Monday, July 24, 2017

Conversation Points for Matthew 13:24-30, 36-43

Study Format:
1. Read passage aloud. What did you notice in the reading? What words or phrase caught your attention?
2. Read passage aloud a second time. What questions would you ask the text?
3. Read passage aloud a third time. What do you hear God calling you to do or be in response to this text?

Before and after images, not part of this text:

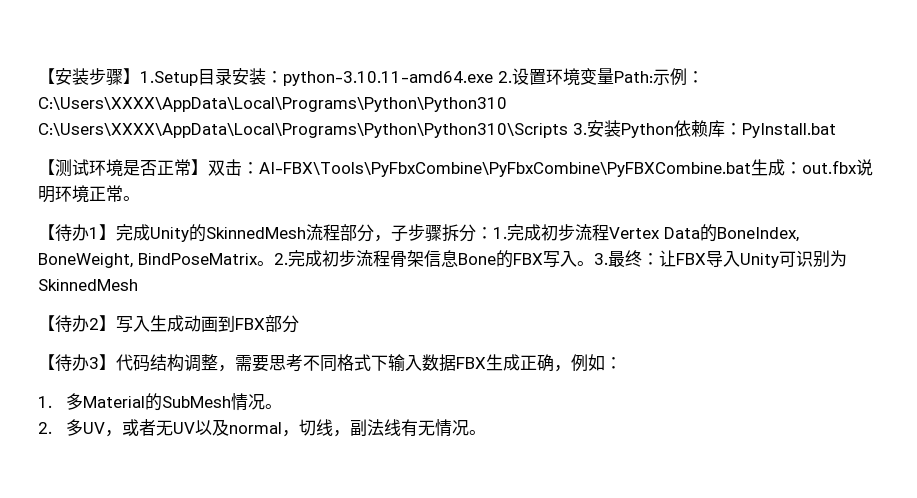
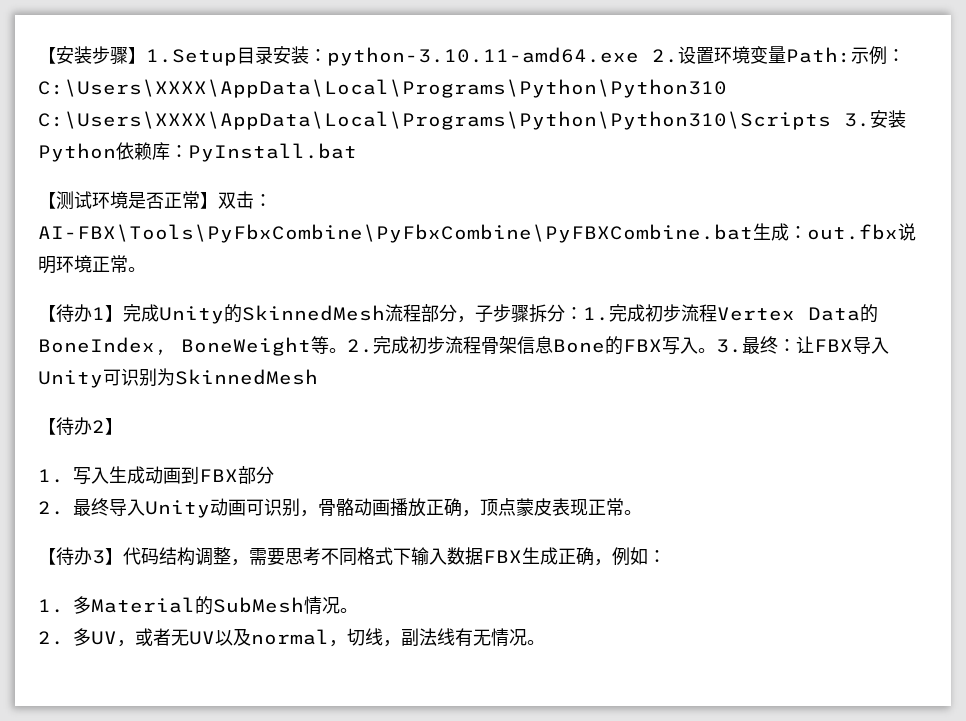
- 【待办1】完成Unity的SkinnedMesh流程部分，子步骤拆分：1.完成初步流程Vertex Data的BoneIndex, BoneWeight, BindPoseMatrix。
+ 【待办1】完成Unity的SkinnedMesh流程部分，子步骤拆分：1.完成初步流程Vertex Data的BoneIndex, BoneWeight等。
- 【待办2】写入生成动画到FBX部分
+ 【待办2】
+ 1.写入生成动画到FBX部分
+ 2.最终导入Unity动画可识别，骨骼动画播放正确，顶点蒙皮表现正常。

Interesting Ideas to Consider:
• While Jesus used metaphorical speech before (ex. 5:13-16; 7:6, 24-27), Matthew 13 is the first time Jesus specifically spoke in “parables.” The Greek word parabole means “something cast beside” something else, like a comparison or an analogy. The synoptic Gospels expand that meaning to nearly any kind of indirect or metaphorical speech. Historically, the early church has treated the Gospel parables as direct allegories, assigning specific groups to each character or item. Modern theological study understands parables to be both more and less specific than simple allegories. Jesus used parables to proclaim how the kingdom of God is both already and not yet. Boring describes parables as “like a musical composition, a painting, or a poem that is not an illustration of a prosaic point, but is itself an inseparable unity of form and meaning. To reduce a parable to a “point” is to dismiss it as parable and domesticate its message to more comfortable and manageable categories.” Parables challenge the hearers understanding of the world around them. Jesus used parables not to offer tidy moral teachings, but to subvert the secure assumptions under which his hearers categorized their lives and offer a new and different vision for the world.
• This is a second parable where Jesus first told a parable to the crowd and then offered an explanation to the disciples alone.
• V. 24 is the first usage of a phrase Jesus used to begin many parables, “The kingdom of heaven may be compared to (is like)…” The repetitiveness of this phrase restricts simplifying the comparison to one thing. The kingdom of heaven is like someone sowing good seeds, a mustard seed, yeast, etc. Because the kingdom of heaven is complex, no one metaphor can capture all of it. Instead, each offers a different piece of the mystery.
• The “weeds” (sometimes translated as “tares”) were very likely darnel, a plant that grows in the same climate as wheat and looks very similar to wheat until the heads of the wheat appear. Darnel was a major problem until modern technology allowed wheat seeds to be separated from darnel seeds.
• The distinctive element for Dr. Boring in this parable is the two sowings, first a sowing of good seed, then a second sowing of bad. In the parable of the sower, the difference was the type of soil, here the difference is the seed itself.
• Dr. Boring sees the transition from the crowd to the disciples in v. 36 as theologically significant. The reader “overhears” Jesus’ private message to the disciples, thus readers are considered part of the “in-group” of disciples.
• Like the parable of the sower, much of the parable of the weeds and wheat remains unallegorized. Jesus didn’t explain the sleeping, the initial servants, the fate of the good seed, etc. The allegory about the good and bad seed is one explanation, but there are clearly many more.

Works Sourced:
Boring, M. Eugene. “The Gospel of Matthew.” The New Interpreter’s Bible Volume VIII. Nashville, TN: Abingdon Press, 1995.